Any member of Oak Cliff Bible Fellowship can testify to the presence of that power within their church. Yet that power reaches beyond Oak Cliff. Members of churches worldwide benefit from the modeling of OCBF and the teaching ministry of Tony Evans.


"The greatest reward in planting a church with 10 people in your living room and having it grow to what it is today," says Tony, "is seeing your fingerprints everywhere. You are proud of the good ones. The bad ones tell you where you need to improve."


Fingerprints mark the more than 130 different ministries OCBF offers. Many of these ministries directly resulted from a sermon or series Tony preached. Tony's passion for biblical authenticity imprints the church's approach to discipline and accountability through ministries of reconciliation, rescue, and mediation.


"His Kingdom agenda is a real-live, practical thing," long-time friend and associate pastor Martin Hawkins says in describing Tony. "His drive has always been to see the church serve as many an outgrowth of biblical principles."


This desire has prompted Tony's most recent challenge, that of Project Turn•Around. "You can save a person's soul," says his wife, Dr. Lois Evans. "But Tony believes God would have us go further than that. He believes God would have us bring a little of heaven down here."


Project Turn•Around exists under the umbrella of The Urban Alternative, an organization Tony founded to evangelize and disciple urban America through the church. Project Turn•Around seeks to transform urban youth and their families through church-based outreach strategies. Existing programs include a mentoring ministry for fatherless children, an outreach to 3,000 public school students, and a rehabilitation curriculum for 700 incarcerated youth. As a result of past successes, the Juvenile Justice System now turns many first-time offenders over to Project Turn•Around rather than sending them to jail.


Also offered is a private school, after-school recreation, and tutoring for urban youth. Community-based ministries include GED instruction, literacy, job training and placement, legal aid, financial planning, parenting classes, and affordable housing.
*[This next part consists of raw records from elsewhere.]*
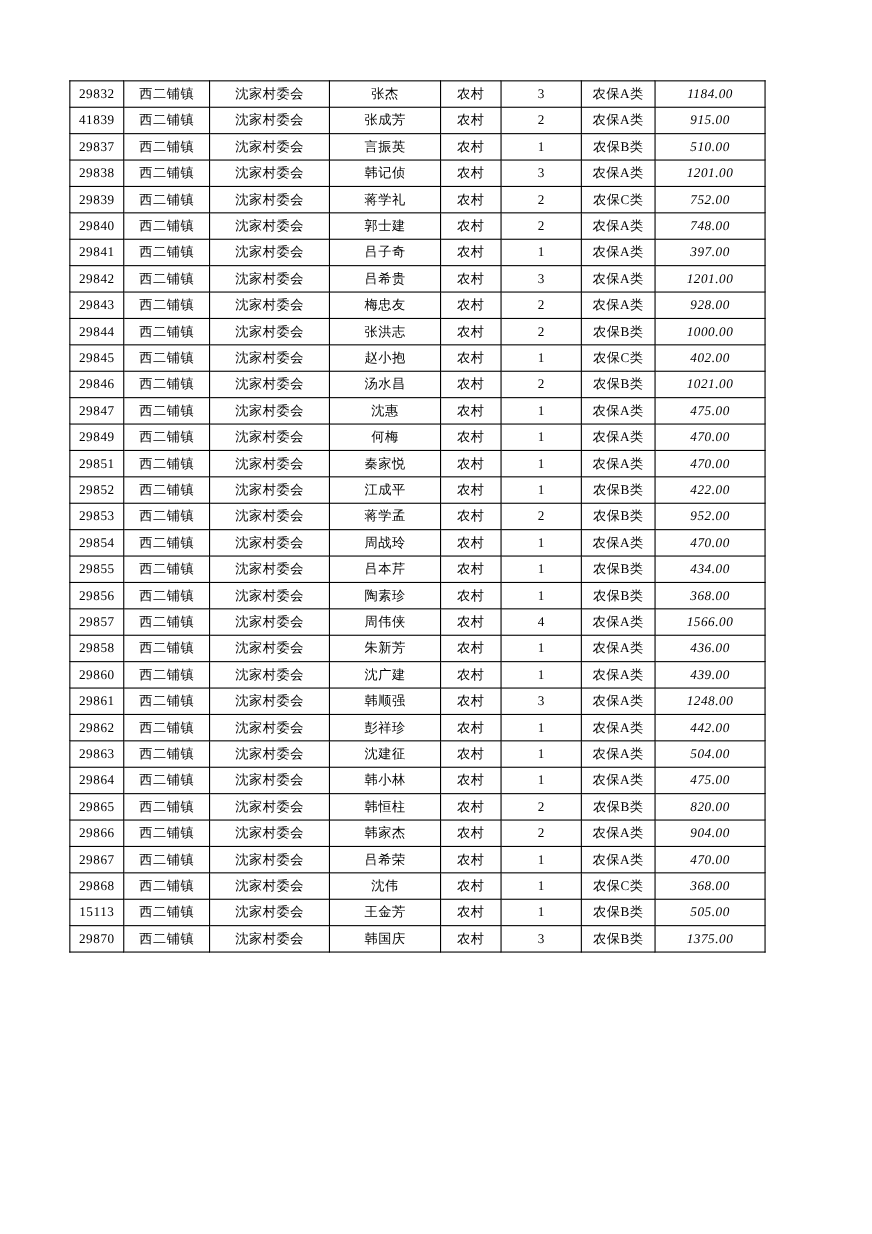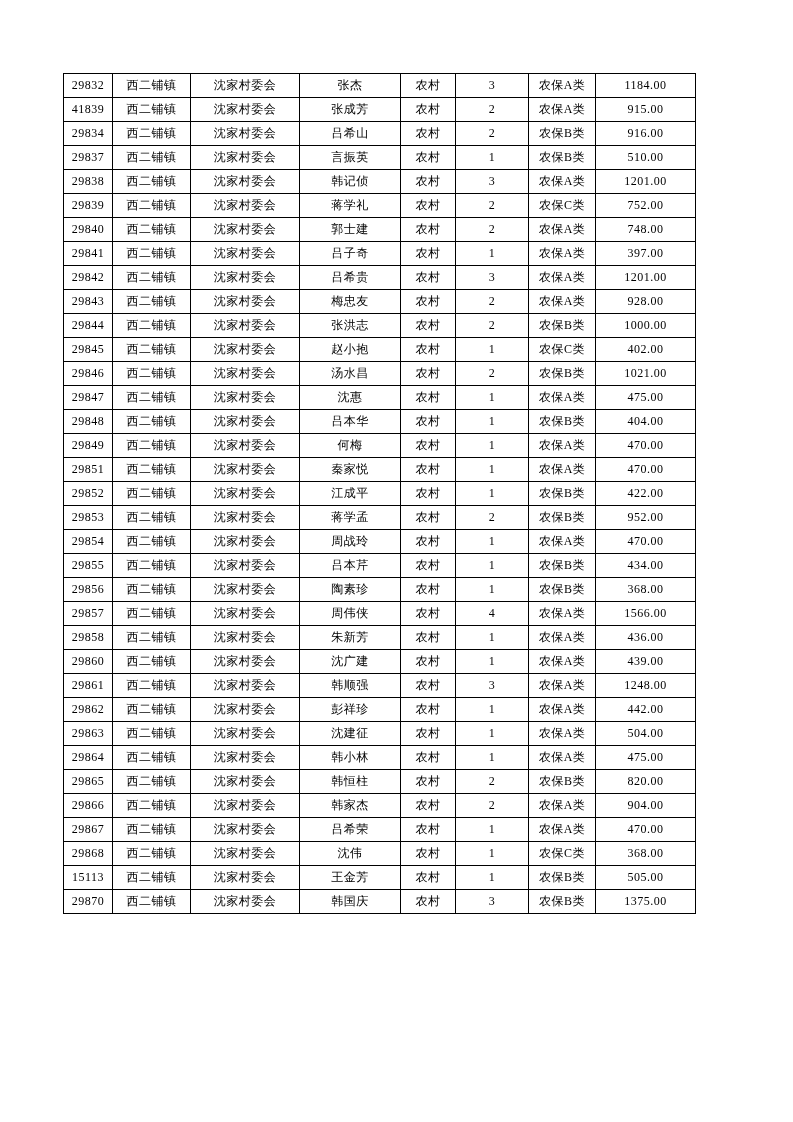"1184.00" td.c-amount { font-style: none -> italic }
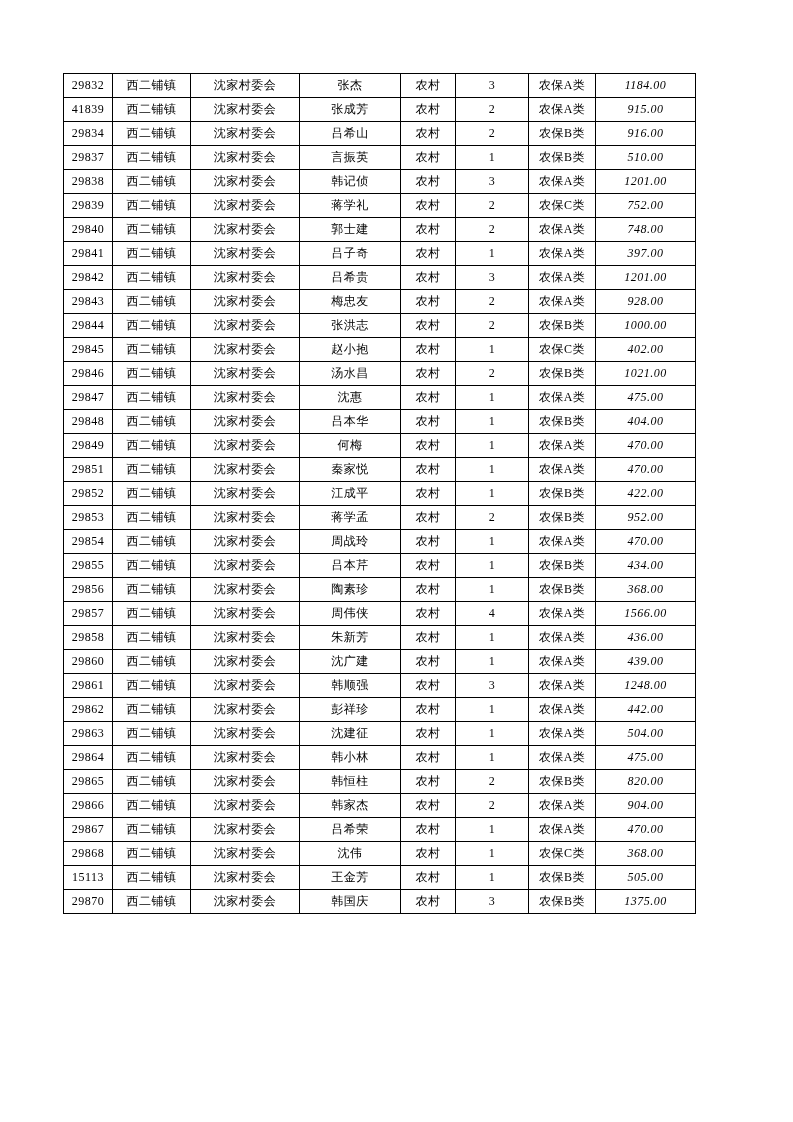"29834" tr { html: <tr> <td>29834</td> <td>西二铺镇</td> <td>沈家村委会</td> <td>吕希山</td> <td>农村</td> <td>2</td> <td>农保B类</td> <td>916.00</td> </tr> -> none }
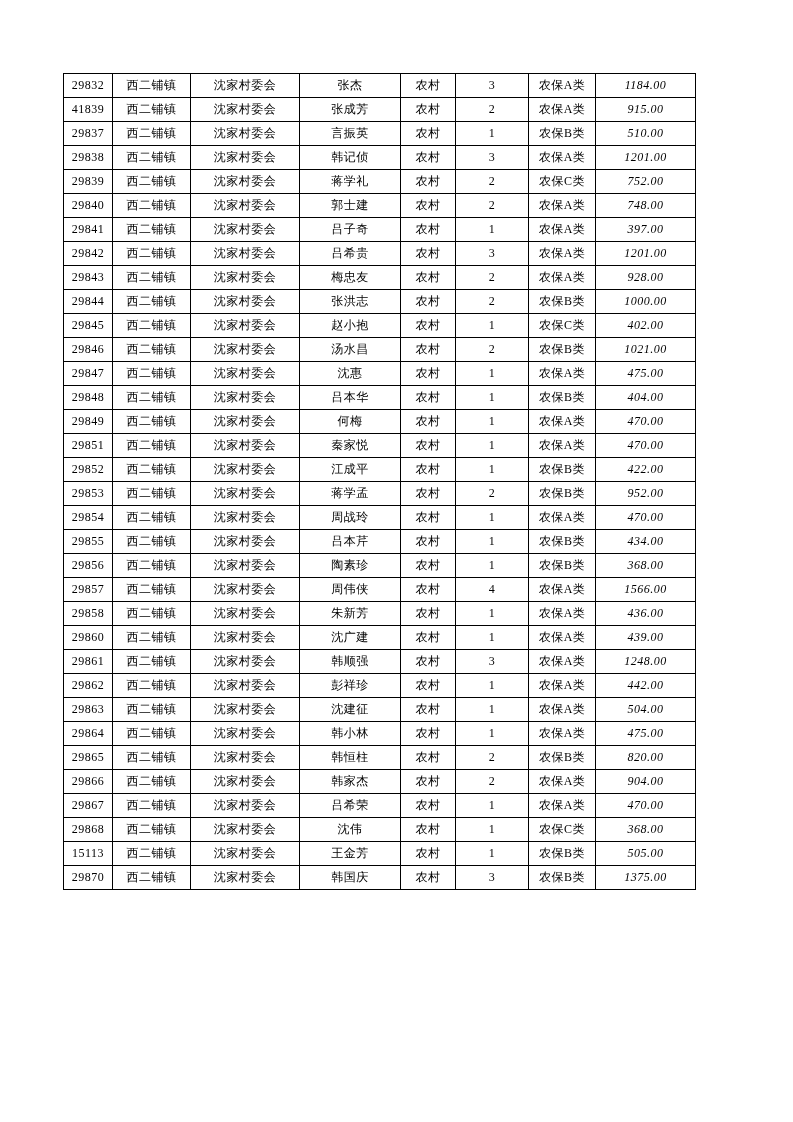"29848" tr { html: <tr> <td>29848</td> <td>西二铺镇</td> <td>沈家村委会</td> <td>吕本华</td> <td>农村</td> <td>1</td> <td>农保B类</td> <td>404.00</td> </tr> -> none }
Yet despite the abundance of outreach and ministry-related services already offered through his church, Tony continues to aim higher. His vision involves expansion of the existing elementary school through 12th grade, and eventually a college extension program. Plans are underway for more outreach facilities in Oak Cliff. These would provide room for comprehensive social services for the homeless, unemployed, and pregnant teenagers. Also on the drawing board are facilities for a national Christian training center. There, up to 500 churches would receive training annually on how they can take the Project Turn•Around model and implement it in their communities.


"It's funny," Tony muses, "but after I turned down the teaching position at the Seminary and accepted the church-plant, the Seminary called me back. They called me and offered me a part-time teaching position. So by choosing what God directed, I got both."


Today, Tony continues to seek God's will above human reason. "I'm asking God for $15 million to do the things for Project Turn•Around," Tony said recently addressing OCBF. "But rather than spend most of my time out looking for the money, I'm going to seek Him and do His work." That work might involve flying to Houston to meet with 20 people beginning a church-plant. Or it may include driving three hours to meet with four people who have a vision for starting a church in their community. "I am doing this not because I think these individuals can help me reach my goal," Tony insists. "Rather, because I know if I am faithful to God, He'll take care of the rest."


Tony's close friends call him a man of transparency, intimacy, and encouragement. And to many who benefit from his ministry, he is God's athletic director. On days when they are tempted to think they have already achieved God's goals for His kingdom, God uses Tony to crank the basket back up to where it belongs. And as Tony drives it up to a biblical standard, his fingers leave their prints by molding hearts into models of diligence, honesty, and faith.